The Government has announced in today’s budget that the Immigration Health Surcharge (“IHS”) will increase to £624 per year in October. A “discounted” IHS of £470 will apply to students, Youth Mobility Scheme applicants, and children. The IHS is currently £400.
The IHS is a charge that all migrants to the UK must pay, at the time that they pay for their visa or leave to remain. The Government says that it is intended to cover the “costs incurred by migrants using the NHS”. However, all UK residents contribute to the NHS through general taxation. It is also impossible to “opt out” of the IHS by buying your own private insurance.
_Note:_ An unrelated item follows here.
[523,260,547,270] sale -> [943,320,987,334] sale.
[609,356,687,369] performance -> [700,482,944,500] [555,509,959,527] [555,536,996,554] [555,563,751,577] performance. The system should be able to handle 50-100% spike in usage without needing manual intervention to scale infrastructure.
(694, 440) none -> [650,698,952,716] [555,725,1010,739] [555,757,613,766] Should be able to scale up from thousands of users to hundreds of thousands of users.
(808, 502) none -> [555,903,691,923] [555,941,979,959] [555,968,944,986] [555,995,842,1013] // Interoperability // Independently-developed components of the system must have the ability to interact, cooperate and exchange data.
The IHS is calculated based on the number of years of permission granted to stay in the UK. Those applying for a longer period of leave, and where dependants are also applying, will be particularly hard-hit: UK Ancestry visas and some Tier 2 visas are granted for 5 years. Applicants must also pay application fees, and charges for biometric appointments provided by private “partner” companies.
A UK Ancestry visa applicant with a partner and two children will pay an eye-watering £14,544 in visa and IHS fees from October 2020: £12,480 in IHS fees alone plus application fees of £516 x 4 = £2,064.
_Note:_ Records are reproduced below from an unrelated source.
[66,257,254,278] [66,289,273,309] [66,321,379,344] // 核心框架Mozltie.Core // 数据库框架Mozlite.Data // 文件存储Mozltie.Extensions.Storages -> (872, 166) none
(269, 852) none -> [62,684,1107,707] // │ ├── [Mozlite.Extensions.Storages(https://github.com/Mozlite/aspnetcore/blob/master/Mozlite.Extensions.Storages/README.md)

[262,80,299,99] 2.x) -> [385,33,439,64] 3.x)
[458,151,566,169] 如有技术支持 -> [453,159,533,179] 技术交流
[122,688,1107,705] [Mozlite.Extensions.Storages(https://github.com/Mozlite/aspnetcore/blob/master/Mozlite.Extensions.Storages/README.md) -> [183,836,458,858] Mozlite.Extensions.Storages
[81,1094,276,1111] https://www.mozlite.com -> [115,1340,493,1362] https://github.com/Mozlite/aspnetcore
From January 2021, new migrants from European countries will also have to pay application and IHS fees.
Examples of IHS payable under different visa categories:
Length of leave granted Current IHS IHS from October 2020
33 months (entry clearance) £1,200 £1,872
30 months (leave to remain) £1,000 £1,536
Tier 2 General visa,
Global Talent visa
36 months (entry clearance) £1,200 £1,872
60 months (entry clearance) £2,000 £3,120
It is inevitable that these increases will put a UK visa out of reach for many: perhaps the IHS is just too much to swallow.